September 21
Saint Matthew, Apostle and evangelist
art by Rev. Kirsten Kohr of Geneva, Ohio
We thank you, heavenly Father, for the witness of your apostle and evangelist Matthew to the Gospel of your Son our Savior; and we pray that, after his example, we may with ready wills and hearts obey the calling of our Lord to follow him; through Jesus Christ our Lord, who lives and reigns with you and the Holy Spirit, one God, now and for ever. Amen.
Matthew, one of Jesus’ disciples, is probably to be identified with Levi, a tax collector (“publican”) mentioned by Mark and Luke. In the Gospel according to Matthew, it is said that Matthew was seated in the custom-house when Jesus invited him, “Follow me.” When Jesus called him, he at once left everything, followed Jesus, and later gave a dinner for him. Mark and Luke also note that Levi was a tax collector. In all three accounts, Jesus is severely criticized for eating at the same table with tax collectors and other disreputable persons.

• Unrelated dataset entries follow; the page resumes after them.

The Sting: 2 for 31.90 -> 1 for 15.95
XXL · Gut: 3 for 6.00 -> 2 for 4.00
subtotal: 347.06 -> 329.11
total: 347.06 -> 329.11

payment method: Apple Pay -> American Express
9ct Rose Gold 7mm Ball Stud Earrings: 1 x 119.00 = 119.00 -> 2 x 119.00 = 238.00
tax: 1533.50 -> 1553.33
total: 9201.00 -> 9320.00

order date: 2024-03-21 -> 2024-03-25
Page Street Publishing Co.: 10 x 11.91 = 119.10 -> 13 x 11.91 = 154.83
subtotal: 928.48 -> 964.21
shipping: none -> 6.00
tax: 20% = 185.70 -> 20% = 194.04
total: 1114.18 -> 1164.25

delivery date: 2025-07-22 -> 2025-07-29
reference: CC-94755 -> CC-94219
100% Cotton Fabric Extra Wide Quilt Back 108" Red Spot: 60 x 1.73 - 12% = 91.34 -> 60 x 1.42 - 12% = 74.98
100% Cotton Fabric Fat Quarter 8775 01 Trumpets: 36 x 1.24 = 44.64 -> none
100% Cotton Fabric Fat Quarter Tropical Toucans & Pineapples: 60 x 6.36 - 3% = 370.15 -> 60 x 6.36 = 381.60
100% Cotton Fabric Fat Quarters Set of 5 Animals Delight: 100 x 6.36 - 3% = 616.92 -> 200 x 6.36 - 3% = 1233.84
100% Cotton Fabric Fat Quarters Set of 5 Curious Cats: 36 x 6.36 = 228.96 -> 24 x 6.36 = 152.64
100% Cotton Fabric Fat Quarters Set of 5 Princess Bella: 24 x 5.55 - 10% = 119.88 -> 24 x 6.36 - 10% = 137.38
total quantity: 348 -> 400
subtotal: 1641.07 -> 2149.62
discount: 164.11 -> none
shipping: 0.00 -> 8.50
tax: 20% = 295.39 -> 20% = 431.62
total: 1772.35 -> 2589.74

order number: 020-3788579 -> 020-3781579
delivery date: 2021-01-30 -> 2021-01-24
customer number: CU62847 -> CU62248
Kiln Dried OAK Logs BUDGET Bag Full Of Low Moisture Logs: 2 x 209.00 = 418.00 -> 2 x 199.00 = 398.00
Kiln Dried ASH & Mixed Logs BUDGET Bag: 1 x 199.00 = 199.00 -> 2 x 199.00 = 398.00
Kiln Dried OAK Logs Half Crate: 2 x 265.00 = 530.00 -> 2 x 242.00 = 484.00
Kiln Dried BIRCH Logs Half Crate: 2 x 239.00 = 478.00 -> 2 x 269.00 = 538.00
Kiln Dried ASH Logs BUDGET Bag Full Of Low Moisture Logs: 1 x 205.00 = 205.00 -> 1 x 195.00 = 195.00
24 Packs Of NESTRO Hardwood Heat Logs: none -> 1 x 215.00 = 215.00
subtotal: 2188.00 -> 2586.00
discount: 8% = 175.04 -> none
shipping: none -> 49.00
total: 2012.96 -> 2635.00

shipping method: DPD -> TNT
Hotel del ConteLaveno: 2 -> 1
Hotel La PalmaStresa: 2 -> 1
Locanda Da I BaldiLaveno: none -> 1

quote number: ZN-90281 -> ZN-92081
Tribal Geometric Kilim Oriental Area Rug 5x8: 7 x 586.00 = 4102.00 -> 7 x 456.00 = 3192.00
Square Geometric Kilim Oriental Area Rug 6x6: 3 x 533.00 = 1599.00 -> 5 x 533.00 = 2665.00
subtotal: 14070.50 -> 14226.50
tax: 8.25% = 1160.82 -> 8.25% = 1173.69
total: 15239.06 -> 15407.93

Tax collectors were viewed as collaborators with the Roman State, extortioners who took money from their own people to further the cause of Rome and to line their own pockets. They were spurned as traitors and outcasts. The Jews so abhorred them that pious Pharisees refused to marry into a family that had a publican as a member. Clearly, Matthew was hardly the type of man that a devout Jew would have had among his closest associates. Yet Jesus noted that it was the publican rather than the proud Pharisee who prayed the acceptable prayer, “Lord, be merciful to me, a sinner.” There are several favorable references to publicans in the sayings of Jesus in the Gospel according to Matthew.
According to the early Christian writers Irenaeus and Clement of Alexandria, Matthew converted many people to Christianity in Judea, and then traveled on to the East; however, there is no certain evidence for this. He has traditionally been venerated as a martyr, but the time and circumstances of his death are unknown.
Excerpted directly from “Lesser Feasts and Fasts 2022,” p. 422-423.